◆ DATASET EXCERPTS ◆
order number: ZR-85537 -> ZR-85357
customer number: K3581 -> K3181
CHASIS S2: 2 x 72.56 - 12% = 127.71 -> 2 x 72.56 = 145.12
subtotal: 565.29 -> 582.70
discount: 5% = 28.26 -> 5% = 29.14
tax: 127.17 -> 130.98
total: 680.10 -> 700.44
---
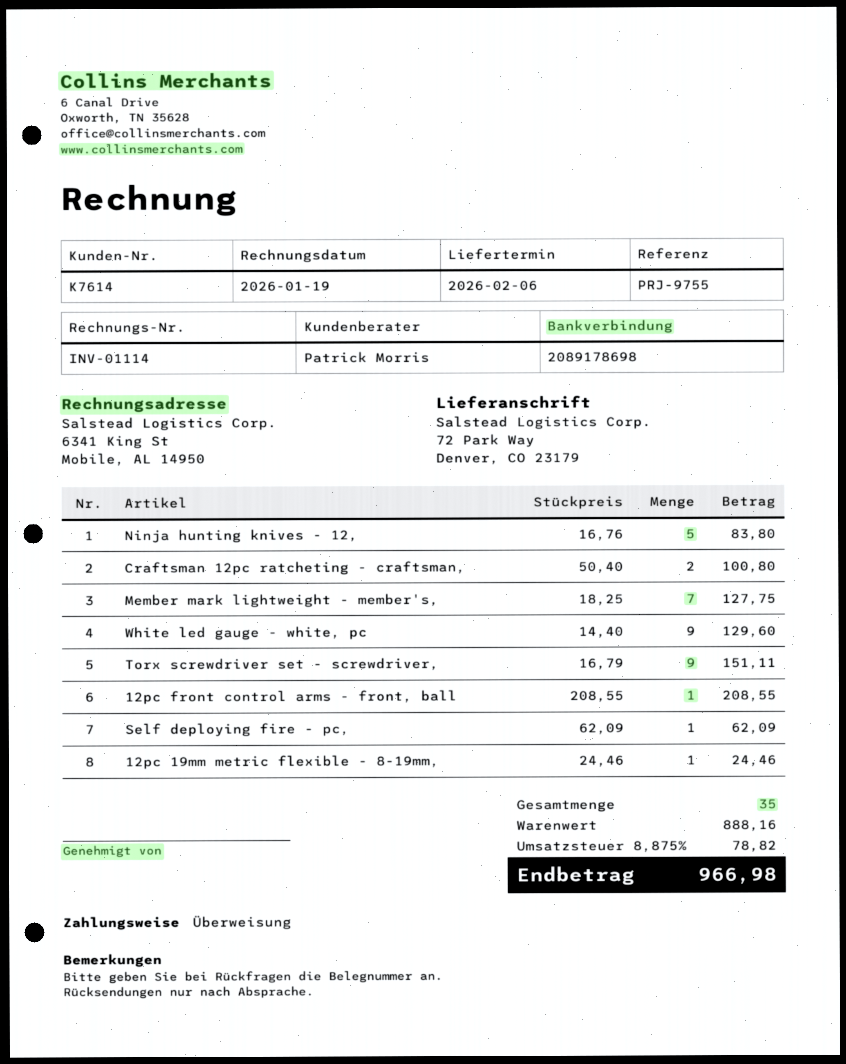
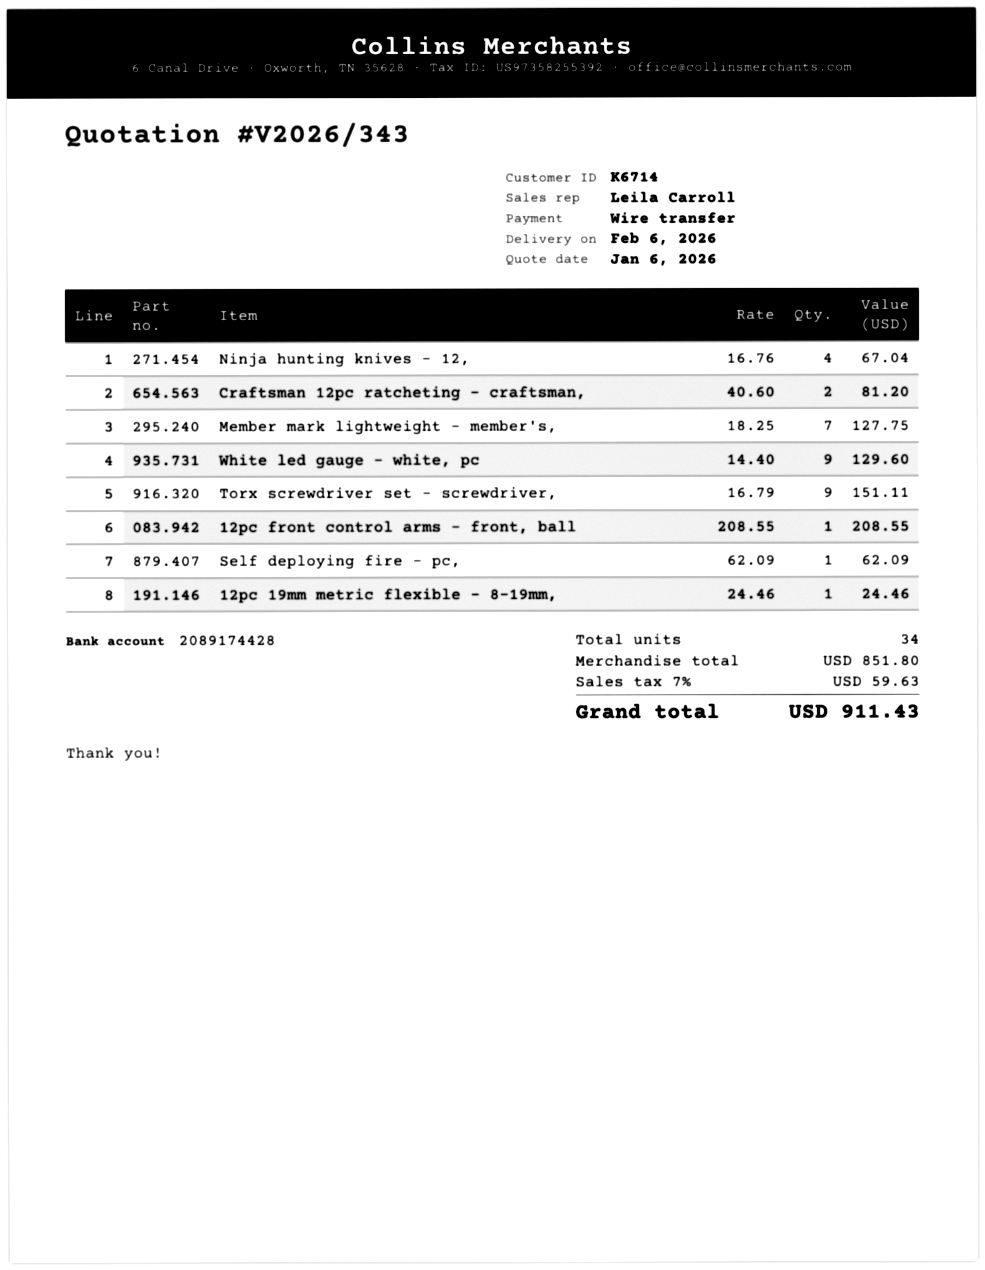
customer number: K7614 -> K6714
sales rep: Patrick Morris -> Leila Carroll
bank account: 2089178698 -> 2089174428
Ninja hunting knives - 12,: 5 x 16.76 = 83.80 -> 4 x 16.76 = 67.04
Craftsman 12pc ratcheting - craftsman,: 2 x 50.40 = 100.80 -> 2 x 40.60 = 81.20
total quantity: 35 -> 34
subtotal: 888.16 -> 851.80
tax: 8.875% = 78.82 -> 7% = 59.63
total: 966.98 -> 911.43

◆ WHAT YOU NEED TO DO ◆
Both end lines included, restate word for word the lines above from the line with "order number: ZR-85537 -> ZR-85357" to the line with "total: 680.10 -> 700.44", and nothing else.

◆ ANSWER ◆
order number: ZR-85537 -> ZR-85357
customer number: K3581 -> K3181
CHASIS S2: 2 x 72.56 - 12% = 127.71 -> 2 x 72.56 = 145.12
subtotal: 565.29 -> 582.70
discount: 5% = 28.26 -> 5% = 29.14
tax: 127.17 -> 130.98
total: 680.10 -> 700.44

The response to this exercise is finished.